The Honourable Sir Joseph Ongley
- Ongley in 1967

Personal information
- Full name: Joseph Augustine Ongley
- Born: 5 February 1918 Feilding, New Zealand
- Died: 22 October 2000 (aged 82) Wellington, New Zealand
- Batting: Right-handed
- Relations: Arthur Ongley (father); Mont Ongley (uncle);

Domestic team information
- 1938/39–1949/50: Wellington
- 1950/51–1951/52: Central Districts

Career statistics
| Competition | First-class |
| Matches | 30 |
| Runs scored | 1,234 |
| Batting average | 22.43 |
| 100s/50s | 1/6 |
| Top score | 110 |
| Catches/stumpings | 13/– |
- Source: Cricinfo, 16 September 2015

= Joe Ongley =

New Zealand cricketer (1918–2000)

Sir Joseph Augustine Ongley (5 February 1918 – 22 October 2000) was a New Zealand cricketer and lawyer. He was a judge of the High Court.

==Early life==
The son of Arthur "Joe" Ongley, he was born in Feilding and educated at St. Patrick's College, Silverstream, and Victoria College, Wellington, where he graduated Bachelor of Laws in 1939. A "correct, polished and dashing" batsman, he made his Hawke Cup debut for Manawatu at the age of 17 in 1935–36. Still only 18 when he was appointed, he captained the team in its six matches in 1936–37 and 1937–38, when Manawatu, the champions, withstood five consecutive challenges.

==First-class cricket career==
Ongley made his first-class debut in 1938–39 for Wellington in the Plunket Shield, scoring a century in his first match against Otago. Batting first, at one stage Wellington were 116 for 5, but Ongley made 110, reaching his century in 149 minutes, and Wellington went on to win by an innings. He was selected to play for New Zealand later that season against Sir Julien Cahn's XI and made 35 as an opening batsman in a match ruined by rain.

He married Joan Archer in 1943. They had four sons and a daughter.

Ongley continued to play for Wellington, with moderate success, through the late 1940s, and captained the team from 1947–48 to 1949–50. He also continued to captain Manawatu in the Hawke Cup, including a period as title holders in the mid-1940s.

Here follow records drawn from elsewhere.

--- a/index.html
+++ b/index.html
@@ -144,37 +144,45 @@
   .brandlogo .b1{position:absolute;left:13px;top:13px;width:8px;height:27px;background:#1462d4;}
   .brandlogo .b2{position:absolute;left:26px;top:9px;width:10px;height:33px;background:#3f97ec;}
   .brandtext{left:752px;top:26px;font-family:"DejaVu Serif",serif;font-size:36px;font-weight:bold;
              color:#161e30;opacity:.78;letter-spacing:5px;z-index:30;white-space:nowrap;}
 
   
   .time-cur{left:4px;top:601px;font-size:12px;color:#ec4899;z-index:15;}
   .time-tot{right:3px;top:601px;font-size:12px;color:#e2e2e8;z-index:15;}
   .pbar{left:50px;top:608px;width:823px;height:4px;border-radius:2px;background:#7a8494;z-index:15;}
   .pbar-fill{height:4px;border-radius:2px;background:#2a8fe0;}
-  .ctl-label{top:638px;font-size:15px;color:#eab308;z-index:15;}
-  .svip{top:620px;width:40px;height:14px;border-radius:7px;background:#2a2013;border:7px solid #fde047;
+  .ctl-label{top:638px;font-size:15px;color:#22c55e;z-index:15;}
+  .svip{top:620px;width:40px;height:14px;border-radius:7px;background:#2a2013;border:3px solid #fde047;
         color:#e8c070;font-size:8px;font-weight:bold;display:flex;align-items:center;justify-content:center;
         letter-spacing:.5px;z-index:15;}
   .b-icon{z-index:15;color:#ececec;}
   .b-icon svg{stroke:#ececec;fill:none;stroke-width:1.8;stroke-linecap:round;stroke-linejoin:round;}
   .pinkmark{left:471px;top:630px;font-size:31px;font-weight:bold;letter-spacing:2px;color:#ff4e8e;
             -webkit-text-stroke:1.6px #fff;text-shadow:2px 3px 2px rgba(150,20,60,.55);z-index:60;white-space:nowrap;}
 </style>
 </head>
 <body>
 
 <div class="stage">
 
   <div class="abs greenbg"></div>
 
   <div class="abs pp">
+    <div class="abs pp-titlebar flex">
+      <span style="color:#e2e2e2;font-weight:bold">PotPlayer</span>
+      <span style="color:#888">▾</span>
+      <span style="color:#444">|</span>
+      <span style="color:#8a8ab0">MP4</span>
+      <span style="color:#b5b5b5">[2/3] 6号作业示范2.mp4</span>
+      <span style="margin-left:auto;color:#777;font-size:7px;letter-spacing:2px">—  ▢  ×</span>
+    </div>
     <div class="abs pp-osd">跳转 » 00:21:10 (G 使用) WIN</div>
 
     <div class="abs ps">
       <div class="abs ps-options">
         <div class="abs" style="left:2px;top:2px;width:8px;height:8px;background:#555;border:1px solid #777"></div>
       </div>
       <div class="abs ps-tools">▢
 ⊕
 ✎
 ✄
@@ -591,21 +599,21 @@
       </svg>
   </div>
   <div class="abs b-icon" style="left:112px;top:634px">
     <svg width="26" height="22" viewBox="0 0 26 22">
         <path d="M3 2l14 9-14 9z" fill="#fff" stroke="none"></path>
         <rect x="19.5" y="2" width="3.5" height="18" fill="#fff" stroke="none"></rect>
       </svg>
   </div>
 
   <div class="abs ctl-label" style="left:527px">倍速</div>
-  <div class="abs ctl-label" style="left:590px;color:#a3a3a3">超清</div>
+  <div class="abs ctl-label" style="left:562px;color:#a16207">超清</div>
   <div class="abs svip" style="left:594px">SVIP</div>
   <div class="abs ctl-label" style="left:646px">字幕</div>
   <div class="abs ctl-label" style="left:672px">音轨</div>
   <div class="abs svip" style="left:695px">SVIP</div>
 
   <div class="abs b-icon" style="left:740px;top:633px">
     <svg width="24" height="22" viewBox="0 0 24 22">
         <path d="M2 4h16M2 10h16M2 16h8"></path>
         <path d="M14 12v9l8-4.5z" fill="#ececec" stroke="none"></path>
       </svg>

When the Central Districts team made its first appearance in the 1950–51 Plunket Shield, he was chosen to be captain. Central Districts finished second in 1950–51 and third in 1951–52, after which Ongley retired from first-class cricket. He continued to captain Manawatu until 1956–57, and played his last Hawke Cup match in 1957–58.

==Later life and death==
Ongley became the first-ever chairman of Central Districts Cricket Association, a position he held from 1954 to 1969. He managed the New Zealand cricket team in Australia in 1967–68.

Ongley succeeded his father as Crown Solicitor at Palmerston North in 1960. He was appointed as a judge of the High Court of New Zealand in 1975, and served until 1986. In 1977, he was awarded the Queen Elizabeth II Silver Jubilee Medal, and he was appointed a Knight Bachelor in the 1987 Queen's Birthday Honours. In 1990, he received the New Zealand 1990 Commemoration Medal.

Ongley died in Wellington on 22 October 2000, at the age of 82.